Cocke went back to the East coast, staying with IBM, and he later expressed regret that very little of the ACS-1 design was ever published.5 Indeed, had the ACS-1 been built, its seven-issue, out-of-order design would have been the preeminent example of instruction-level parallelism. Instead, the combination of multiple instruction issue and out-of-order issue would not be implemented until 20 years later.
In discussing supercomputers in his autobiography, Watson blamed the "erratic" IBM efforts partly on his own "temper," and said he had come to view IBM's competition with CDC like General Motors' competition with Ferrari for building a high-performance sports car.12
In the 1970s the supercomputer industry pursued vector processing, with CDC building the unsuccessful STAR-100 in 1974 and Cray Research building the very successful Cray-1 in 1976. IBM announced a vector add-on for its mainframes in 1985, but the extension did not sell well. IBM funded Supercomputer Systems Incorporated between 1988 and 1993, but SSI went bankrupt before delivering its multiprocessor computer. More recently IBM built a number of successful large clusters, including Blue Gene and Roadrunner. In the June 2010 "Top500" Supercomputer list, four of the top 10 supercomputers in the world were built by IBM.

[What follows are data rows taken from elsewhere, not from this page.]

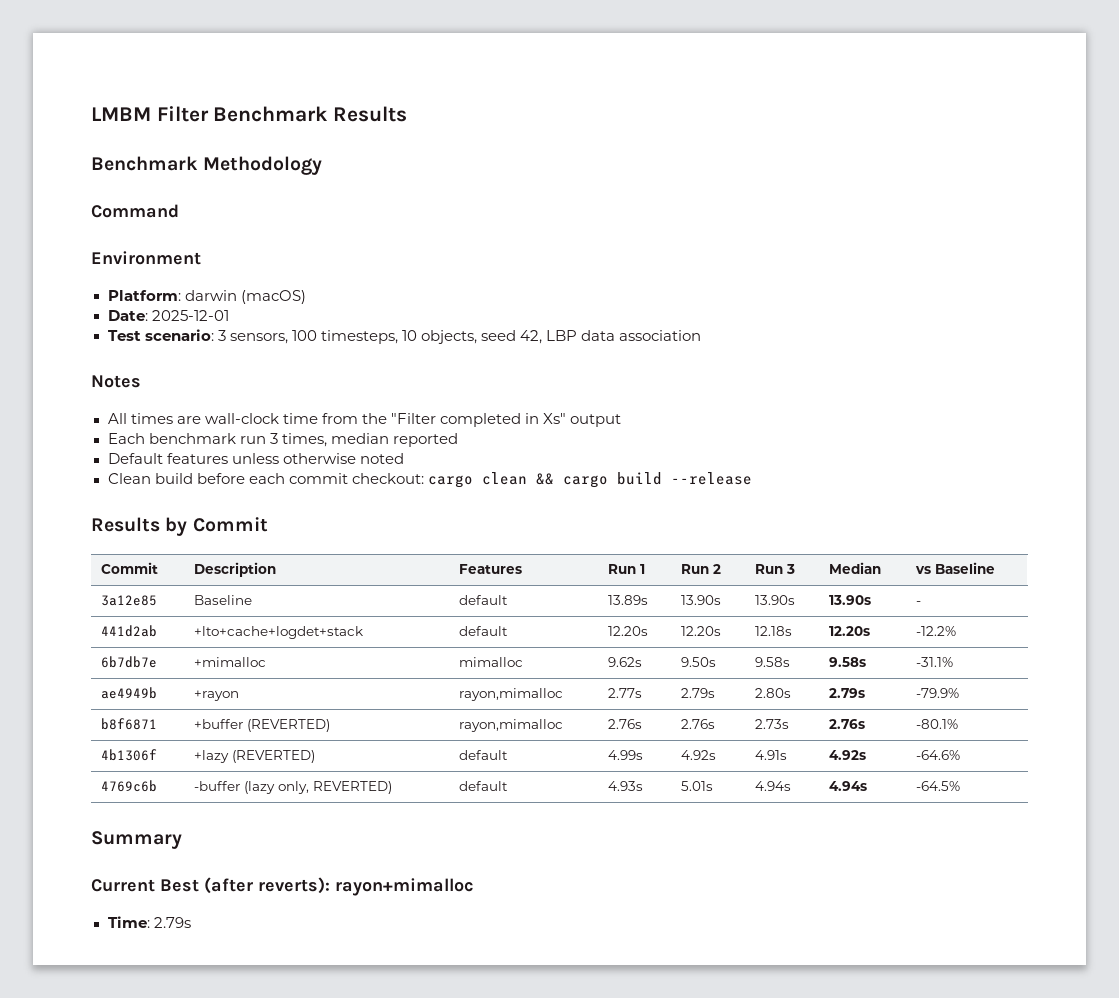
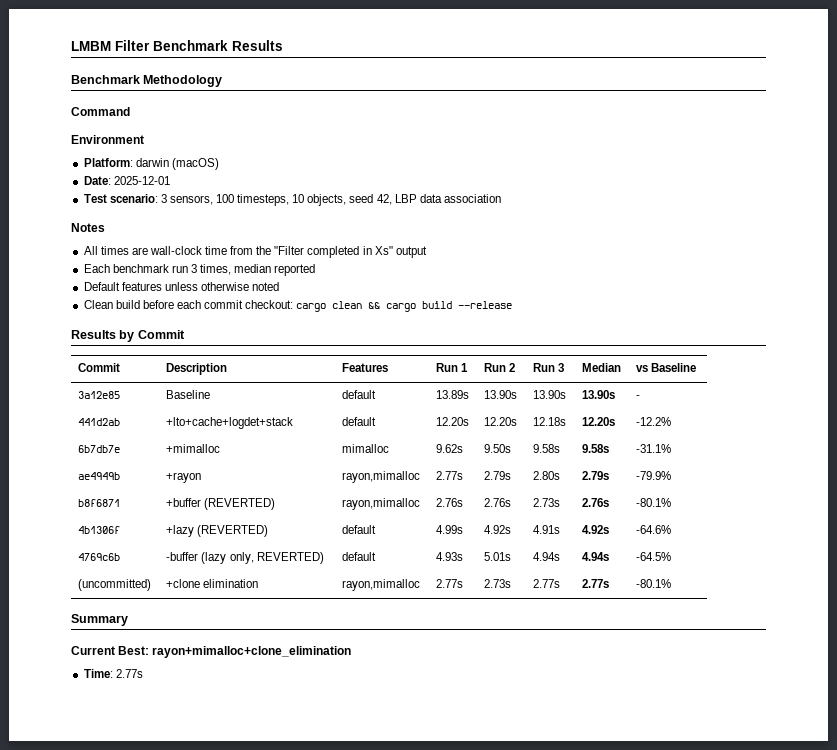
+ (uncommitted) | +clone elimination | rayon,mimalloc | 2.77s | 2.73s | 2.77s | 2.77s | -80.1%
  Summary
- Current Best (after reverts): rayon+mimalloc
+ Current Best: rayon+mimalloc+clone_elimination
- Time: 2.79s
+ Time: 2.77s

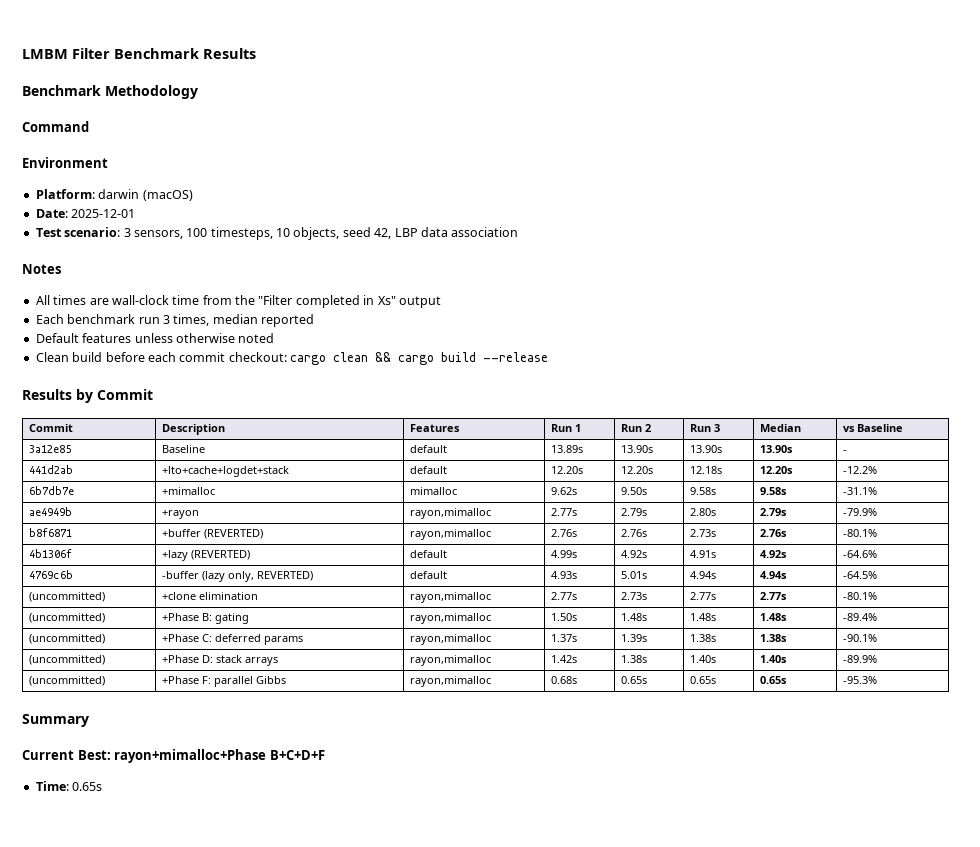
+ (uncommitted) | +Phase B: gating | rayon,mimalloc | 1.50s | 1.48s | 1.48s | 1.48s | -89.4%
+ (uncommitted) | +Phase C: deferred params | rayon,mimalloc | 1.37s | 1.39s | 1.38s | 1.38s | -90.1%
+ (uncommitted) | +Phase D: stack arrays | rayon,mimalloc | 1.42s | 1.38s | 1.40s | 1.40s | -89.9%
+ (uncommitted) | +Phase F: parallel Gibbs | rayon,mimalloc | 0.68s | 0.65s | 0.65s | 0.65s | -95.3%
- Current Best: rayon+mimalloc+clone_elimination
+ Current Best: rayon+mimalloc+Phase B+C+D+F
- Time: 2.77s
+ Time: 0.65s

Although only one of these three projects was a commercial success, each significantly contributed to the computer industry. Fred Brooks has described the impact Stretch had on IBM, and especially on the System/360 architecture.3 The Model 90 series influenced high-performance CPU design across the industry for decades. The impact of ACS was more indirect, through people such as Fran Allen, Gene Amdahl, John Cocke, Lynn Conway, and others. For example, Amdahl was able to recruit ACS engineers Bob Beall, Fred Buelow, and John Zasio to further develop high-speed ECL circuits and packaging for the Amdahl 470. Allen and Cocke disseminated their work on program optimization, and Cocke carried the idea of designing a computer in tandem with its compiler into later projects, one of which was the IBM 801 RISC. Conway went on to coauthor a seminal book on VLSI design and attributes much of her insight into design processes to her ACS experience.
The Computer History Museum collection contains more than 900 Stretch and ACS-related documents donated by Harwood Kolsky, and many of these are online at http://www.computerhistory.org/collections/ibmstretch/. These documents shed light on contributions to Stretch and ACS by Amdahl, Cocke, and others, as well as recording the design trade-offs made during the Stretch project and the studies made of Stretch performance problems. The Museum has several oral history interviews online at http://www.computerhistory.org/collections/oralhistories/ and has made recent talks available on its YouTube channel at http://www.youtube.com/user/ComputerHistory/. The Museum also features a new exhibit, part of which focuses exclusively on supercomputers, including the CDC 6600 and Cray-1.
9. Smotherman, M. IBM Advanced Computing Systems (ACS); http://www.cs.clemson.edu/~mark/acs.html.
10. Smotherman, M. IBM Stretch (7030)Aggressive Uniprocessor Parallelism; http://www.cs.clemson.edu/~mark/stretch.html.
a. The look-ahead supported recovery actions to handle branch mispredictions and provided for precise interrupts. Also, as in many current-day processors, complex instructions were broken into simpler parts ("elementalized" in Stretch terminology), with each part assigned a different look-ahead entry. However, this complexity was blamed for part of Stretch's performance problems, and speculative execution was not attempted in IBM mainframes until some 25 years later.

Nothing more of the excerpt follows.